室町時代から続く種麹メーカー当主が伝授! 味噌汁の温め方の誤解など、意外と知らない発酵食品の知識と活用法
公開日:2024/3/14
ここ最近、何度目かのブームになっている「麹(こうじ)」。十数年前の出始めのころは自分で作るしかなかった塩麹も、今や手軽にスーパーで買えるものとして定着している。麹を使った調味料は、まろやかで奥深い味わいを持ち、肉や魚を漬け込むとふっくらしっとりと仕上げてくれる非常に重宝する調味料だ。塩麹が登場して以降、世間での発酵食品への注目度が一気に上がったように思う。しかし、「発酵」についてどれだけ理解しているかと聞かれると、案外分からないことも多いのではなかろうか。
『ビジネスエリートが知っている 教養としての発酵』(村井裕一郎/あさ出版)は、身近なようでよく分からない「発酵」に焦点を当て、幅広く、かつ詳しく分かりやすく解説している本。著者は、室町時代から600年続く種麹メーカーの29代当主・村井裕一郎氏だ。タイトルに「ビジネスエリートが知っている」とある通り、日本と世界における発酵食品業界の実情、発酵の力をテクノロジーとして活用する動きなど業界の今を知ることができ、ビジネス書としても十分活用できる内容だが、身近な発酵食品を根本から知ることができるという意味でも非常に興味深い本だった。

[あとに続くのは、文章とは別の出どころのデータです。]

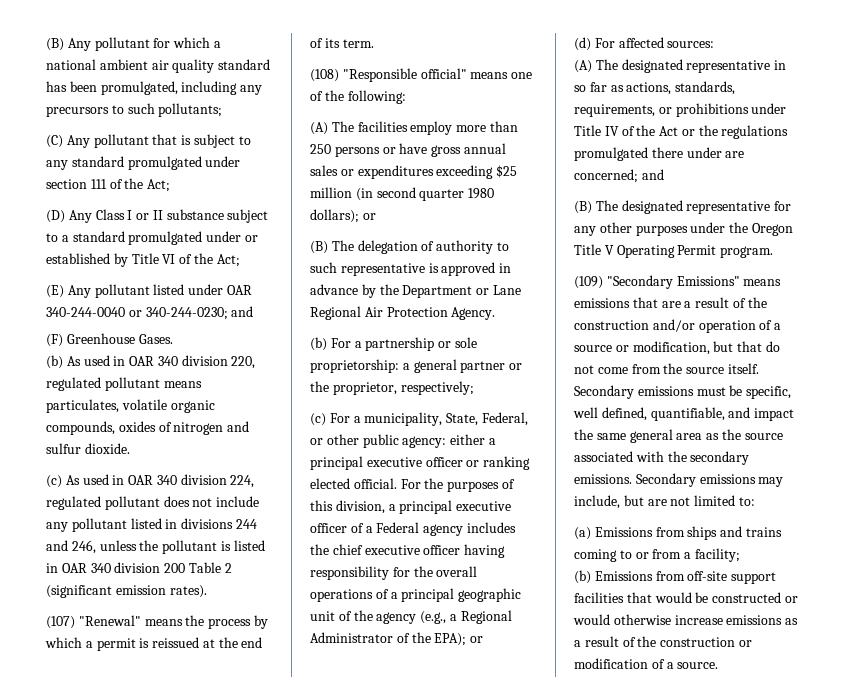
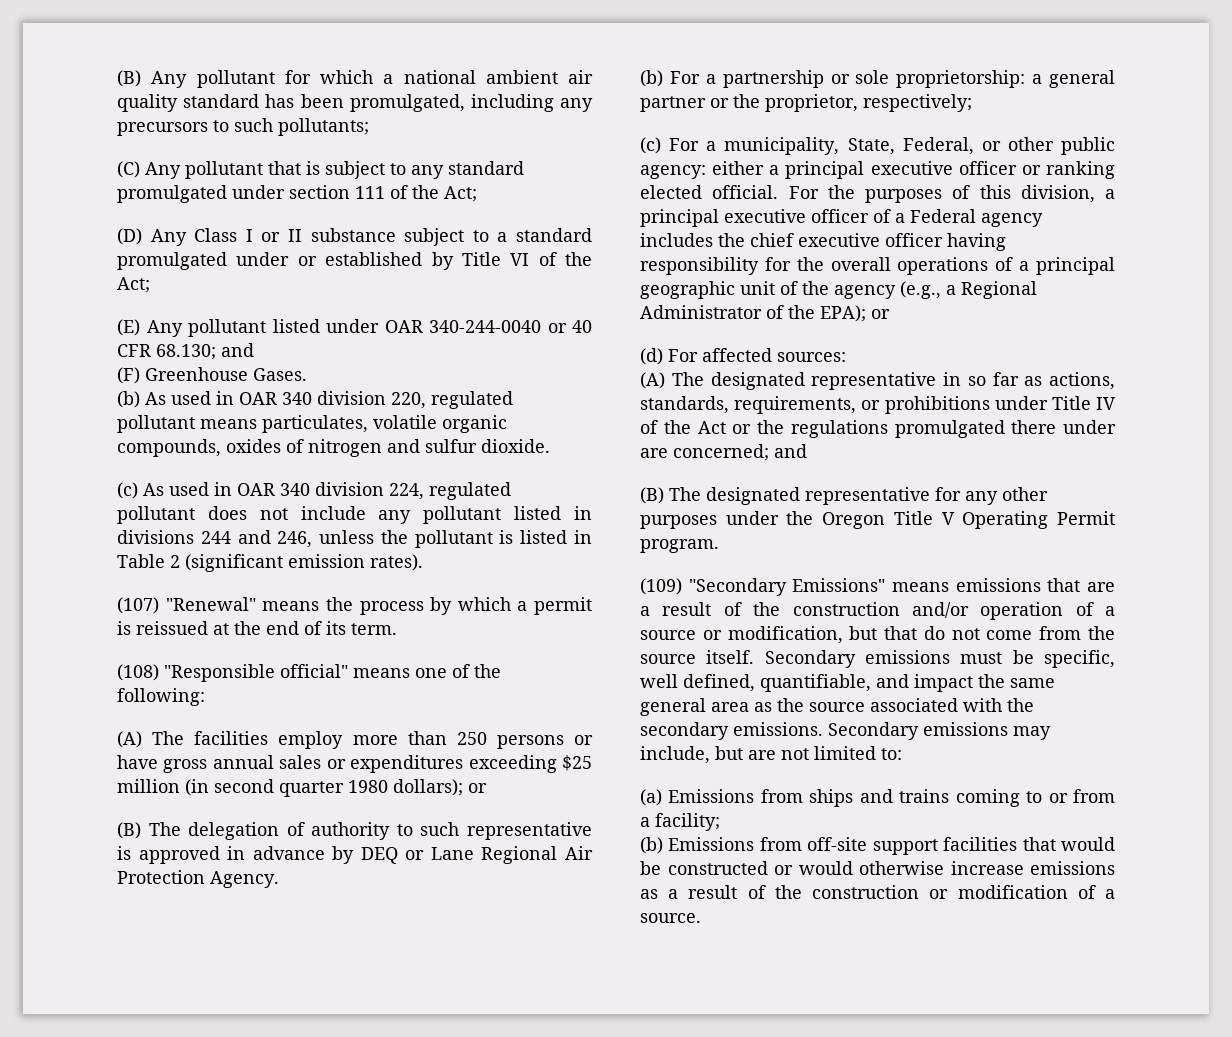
- (E) Any pollutant listed under OAR 340-244-0040 or 340-244-0230; and
+ (E) Any pollutant listed under OAR 340-244-0040 or 40 CFR 68.130; and
- (c) As used in OAR 340 division 224, regulated pollutant does not include any pollutant listed in divisions 244 and 246, unless the pollutant is listed in OAR 340 division 200 Table 2 (significant emission rates).
+ (c) As used in OAR 340 division 224, regulated pollutant does not include any pollutant listed in divisions 244 and 246, unless the pollutant is listed in Table 2 (significant emission rates).
- (B) The delegation of authority to such representative is approved in advance by the Department or Lane Regional Air Protection Agency.
+ (B) The delegation of authority to such representative is approved in advance by DEQ or Lane Regional Air Protection Agency.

発酵食品と聞くと、何となく味噌や醤油などの調味料や、酒、納豆、漬け物、チーズ、ヨーグルトなどを思い浮かべる。しかし実際には、パン類や鰹節、明太子、生ハム、ウーロン茶や紅茶など一部のお茶類、チョコレート、ナタデココなど、かなり幅広い食品が発酵の力で生み出されている。実は、日常の中で摂らない方が難しい食品なのだ。では、発酵とは具体的にどういう現象なのだろう?
「発酵」と「腐敗」は、人間の解釈で分けられたもの
本書によると、発酵食品とは「微生物の活動によって物質が変化すること」と定義できるそう。これだけ見ると「じゃあ腐敗との違いは?」と思ってしまうが、実は発酵と腐敗の違いは、人間にとって有益か否かという主観的なもの。行われている活動自体は同じで、人間や作り手の役に立てば発酵、役に立たなかったり害になったりすれば腐敗となる。つまり見る人次第ということらしい。
例えば、ヨーグルトを作りたいときに乳酸菌が湧けば発酵として扱われ、大腸菌など有害な微生物が湧いて食中毒になれば腐敗と扱われる。また、豆味噌を作りたいときに納豆菌の活動でネバネバしてしまうと腐敗(=失敗)だが、もしそれが納豆を作りたい人であったなら、この変化は発酵(=成功)となるわけだ。
「酵素が死ぬから味噌汁を温めてはいけない」は間違い!?
この発酵を理解するうえで重要なのが、「麹」「酵母」「酵素」の3つ。実は、これらはまったくの別ものらしい。まず「麹」は、米や麦、豆などにカビの一種である麹菌が生えたものを指す。そして「酵母」は発酵に使われる微生物そのもの、「酵素」は生き物の体内で生み出される、たんぱく質でできた物質であると書かれている。酵素は微生物等の生き物ではなく、微生物が物質を変化させるときに使う、ハサミのような役割をする道具なんだとか。これは知らなかった……!
そして食べ物の中にある酵素は、基本的に人間の体内で働くことはほぼないそう。肉や魚と同じように胃で消化されてしまうためだ。もし酵素が体内で働けば、内臓や血管が分解され、ドロドロに溶けてしまう。よく「発酵食品は生で食べなくては意味がない」「加熱すると酵素が死んでしまうから効果がなくなる」という話を耳にするが、実はこれは誤解。発酵食品そのものが、既に微生物が酵素の力で生み出した栄養の塊なのだ。だから味噌汁を作る際にも、安心して加熱してほしいと書かれている。
本書にはこのほかにも、こうした発酵食品に関する正しい知識、活用方法、知っておきたい日本と世界の発酵食品事情などがこれでもかというくらいに詳しく紹介されている。また巻末には、種麹を使用して麹を自作できる「麹のつくり方」も。味噌や醤油など調味料のほか、酒についてもかなり詳しく解説されているため、酒好きの人はより楽しめるだろう。
普段当たり前に摂取している発酵食品を理解し、深掘りして、より強い味方にしてはいかがだろう。ちなみに味噌汁が最もおいしくなるのは、香りがしっかり立つ75度前後らしい。筆者はとりあえず、本書に書かれている方法で味噌汁を堪能したいと思う。